Items from a dataset:
____________________

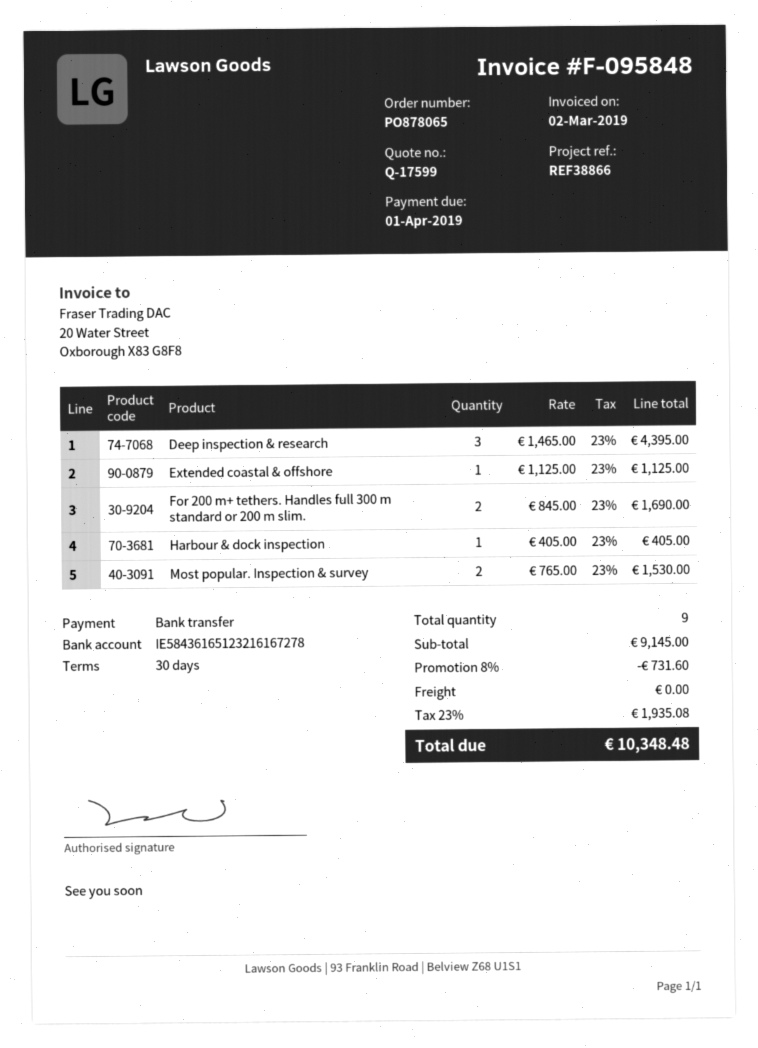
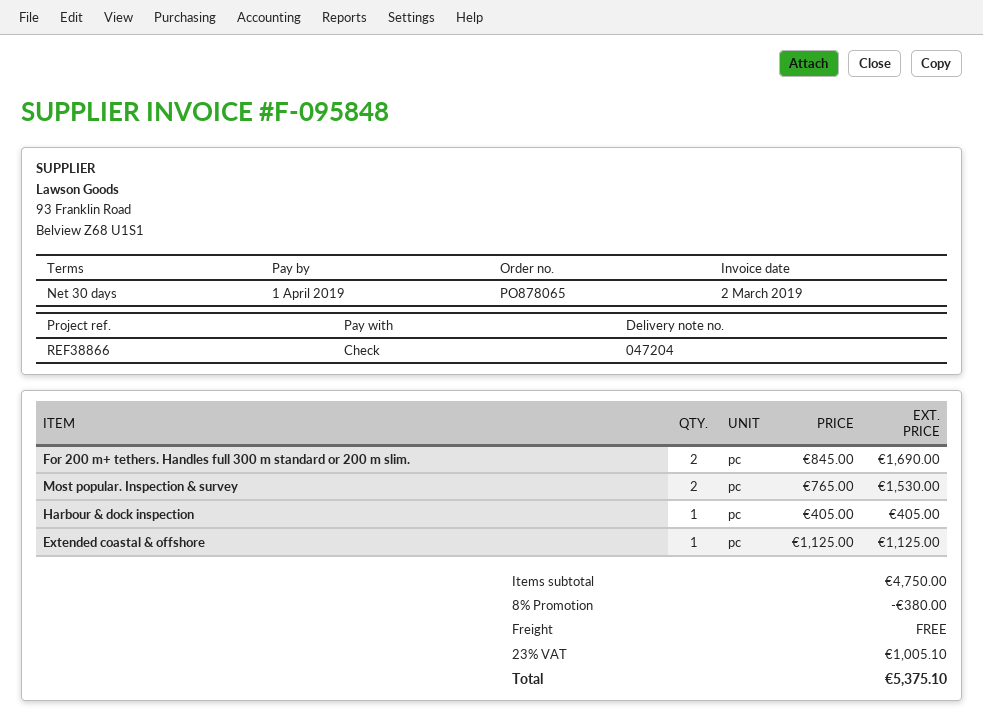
payment method: bank transfer -> cheque
Deep inspection & research: 3 x 1465.00 = 4395.00 -> none
subtotal: 9145.00 -> 4750.00
discount: 8% = 731.60 -> 8% = 380.00
tax: 23% = 1935.08 -> 23% = 1005.10
total: 10348.48 -> 5375.10

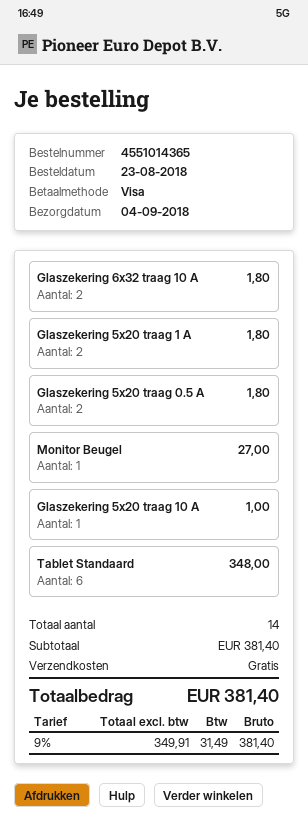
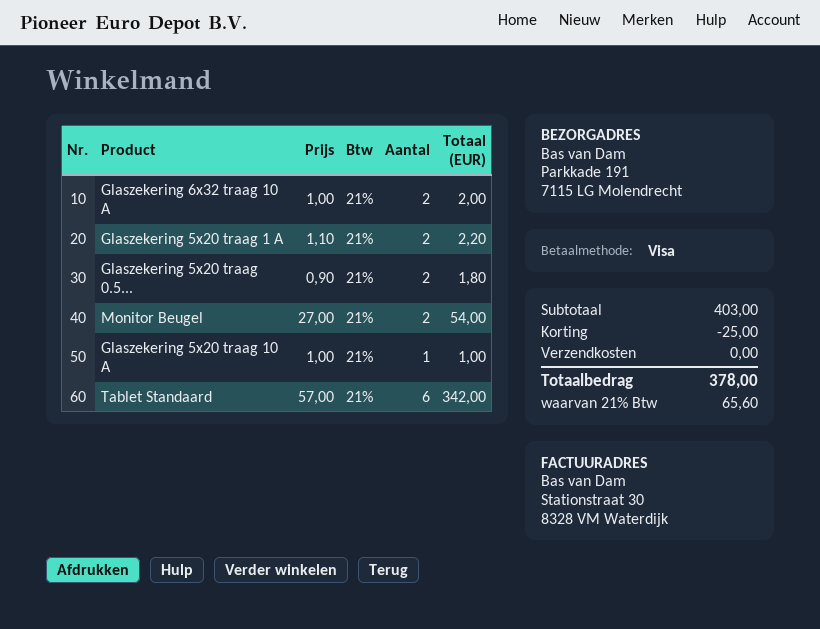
Glaszekering 6x32 traag 10 A: 2 for 1.80 -> 2 for 2.00
Glaszekering 5x20 traag 1 A: 2 for 1.80 -> 2 for 2.20
Monitor Beugel: 1 for 27.00 -> 2 for 54.00
Tablet Standaard: 6 for 348.00 -> 6 for 342.00
subtotal: 381.40 -> 403.00
discount: none -> 25.00
tax: 9% = 31.49 -> 21% = 65.60
total: 381.40 -> 378.00

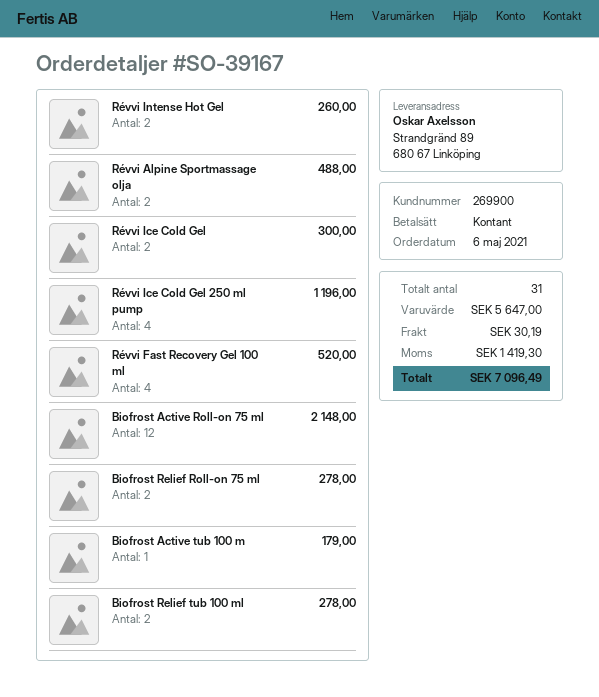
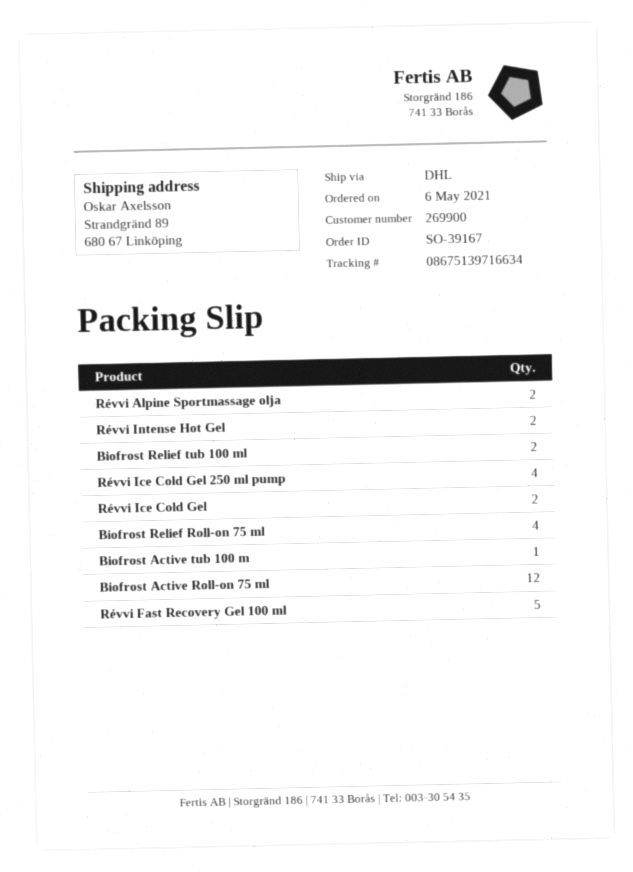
Révvi Fast Recovery Gel 100 ml: 4 -> 5
Biofrost Relief Roll-on 75 ml: 2 -> 4

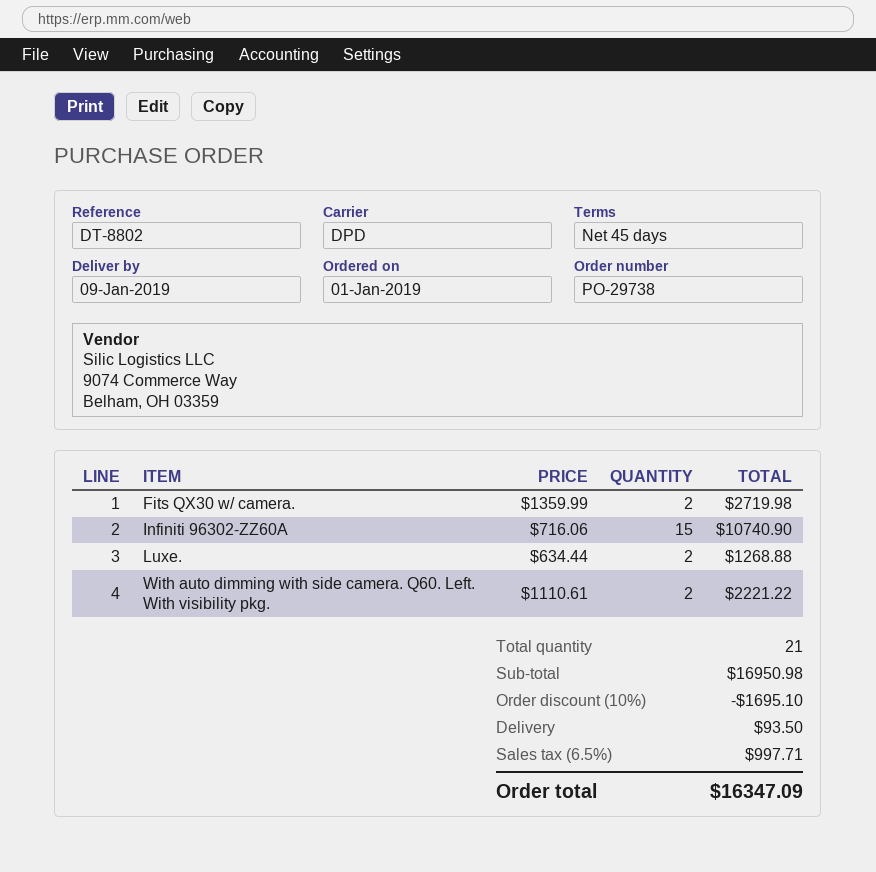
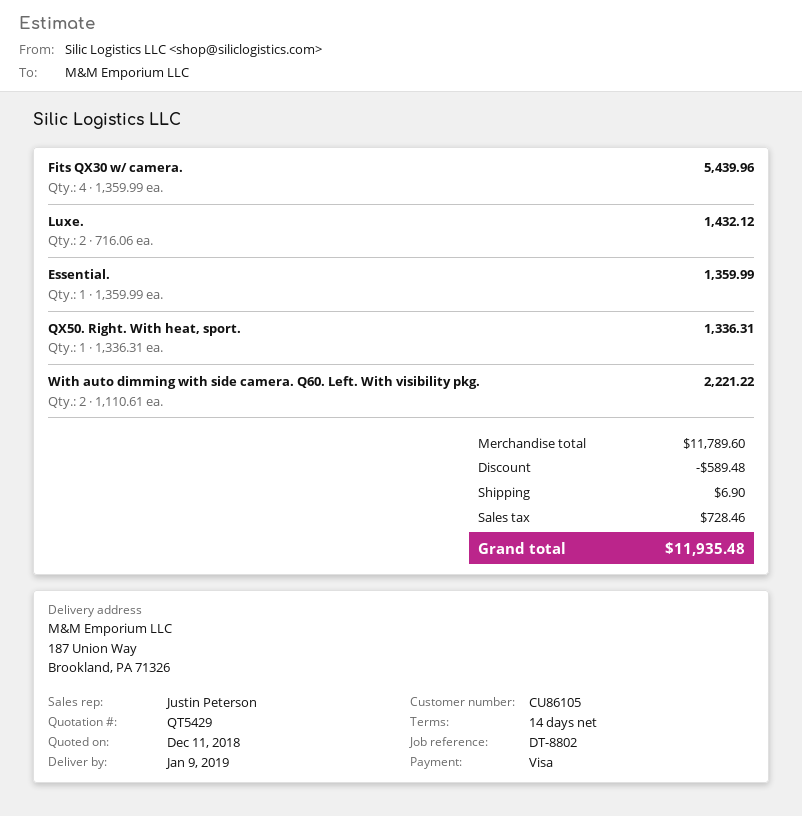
payment terms: 45 days -> 14 days
Fits QX30 w/ camera.: 2 x 1359.99 = 2719.98 -> 4 x 1359.99 = 5439.96
Infiniti 96302-ZZ60A: 15 x 716.06 = 10740.90 -> none
Luxe.: 2 x 634.44 = 1268.88 -> 2 x 716.06 = 1432.12
Essential.: none -> 1 x 1359.99 = 1359.99
QX50. Right. With heat, sport.: none -> 1 x 1336.31 = 1336.31
subtotal: 16950.98 -> 11789.60
discount: 1695.10 -> 589.48
shipping: 93.50 -> 6.90
tax: 997.71 -> 728.46
total: 16347.09 -> 11935.48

____________________

What lines above contain the word "traag"? Return each such line.

Glaszekering 6x32 traag 10 A: 2 for 1.80 -> 2 for 2.00
Glaszekering 5x20 traag 1 A: 2 for 1.80 -> 2 for 2.20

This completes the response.